基金Project supported by the Doctoral Foundation of Guangdong Natural Science Foundation (No. 04300744).
文摘To improve the oxidative stability and application of fish oil, it was microencapsulated by simple coacervation followed by spray drying. Simple coacervation took place by adding malt dextrin into the emulsion of fish oil and hydroxypropyl methylcellulose (HPMC) solution. Influences of several process parameters on the microencapsulation were evaluated and the oxidative stability and microstructure of microcapsules were analyzed. Results showed that the coacervation could be observed only when dextrose equivalent value (DE value) of malt dextrin, concentration of HPMC solution and fish oil percentage in microcapsules were no more than 20. 5% and 40%, respectively.
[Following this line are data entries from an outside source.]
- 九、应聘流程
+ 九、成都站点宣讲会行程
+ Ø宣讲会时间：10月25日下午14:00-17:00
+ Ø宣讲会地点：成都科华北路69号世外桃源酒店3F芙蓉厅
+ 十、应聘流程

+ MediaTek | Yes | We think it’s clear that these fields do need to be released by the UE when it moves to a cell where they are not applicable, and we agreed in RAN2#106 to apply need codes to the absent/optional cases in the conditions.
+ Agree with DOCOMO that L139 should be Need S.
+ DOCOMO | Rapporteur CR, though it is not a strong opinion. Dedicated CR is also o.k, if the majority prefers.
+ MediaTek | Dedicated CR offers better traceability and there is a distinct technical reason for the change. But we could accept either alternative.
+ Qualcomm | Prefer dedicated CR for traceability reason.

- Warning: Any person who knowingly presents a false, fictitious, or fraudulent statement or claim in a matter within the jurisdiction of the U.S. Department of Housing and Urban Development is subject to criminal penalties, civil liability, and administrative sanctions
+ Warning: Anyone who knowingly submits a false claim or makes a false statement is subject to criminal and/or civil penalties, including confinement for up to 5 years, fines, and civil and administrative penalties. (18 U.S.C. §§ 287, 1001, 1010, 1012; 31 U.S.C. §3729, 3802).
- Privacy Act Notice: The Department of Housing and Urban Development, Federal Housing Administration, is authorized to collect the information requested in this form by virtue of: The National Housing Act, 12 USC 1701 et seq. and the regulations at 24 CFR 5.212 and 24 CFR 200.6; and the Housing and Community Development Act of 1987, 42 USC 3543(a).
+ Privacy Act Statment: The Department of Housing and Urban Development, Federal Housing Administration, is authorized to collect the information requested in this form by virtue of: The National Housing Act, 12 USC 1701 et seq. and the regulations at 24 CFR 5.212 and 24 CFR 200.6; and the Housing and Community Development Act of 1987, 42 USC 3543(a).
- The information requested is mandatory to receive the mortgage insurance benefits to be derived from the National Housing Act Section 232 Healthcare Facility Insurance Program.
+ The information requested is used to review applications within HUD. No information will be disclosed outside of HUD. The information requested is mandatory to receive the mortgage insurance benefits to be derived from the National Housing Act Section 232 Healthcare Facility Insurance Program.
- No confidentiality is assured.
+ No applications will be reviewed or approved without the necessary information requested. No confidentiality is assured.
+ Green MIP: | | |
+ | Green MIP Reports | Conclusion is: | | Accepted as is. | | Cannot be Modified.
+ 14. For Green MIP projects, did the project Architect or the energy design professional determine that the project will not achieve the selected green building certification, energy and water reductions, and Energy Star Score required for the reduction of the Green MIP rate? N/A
Moreover, microencapsulation efficiency was higher at HPMC solution concentration of 4% and fish oil percentage of less than 30%. The oxidative stability of fish oil was improved by the microencapsulation and done best in the ease of replacing malt dextrin by 40% with acacia. Scanning electronic microscopic photographs showed that the microcapsule obtained was a round, smooth and hollow microcapsule with its wall made up of innumerable small and solid submicrocapsules with the core of fish oil.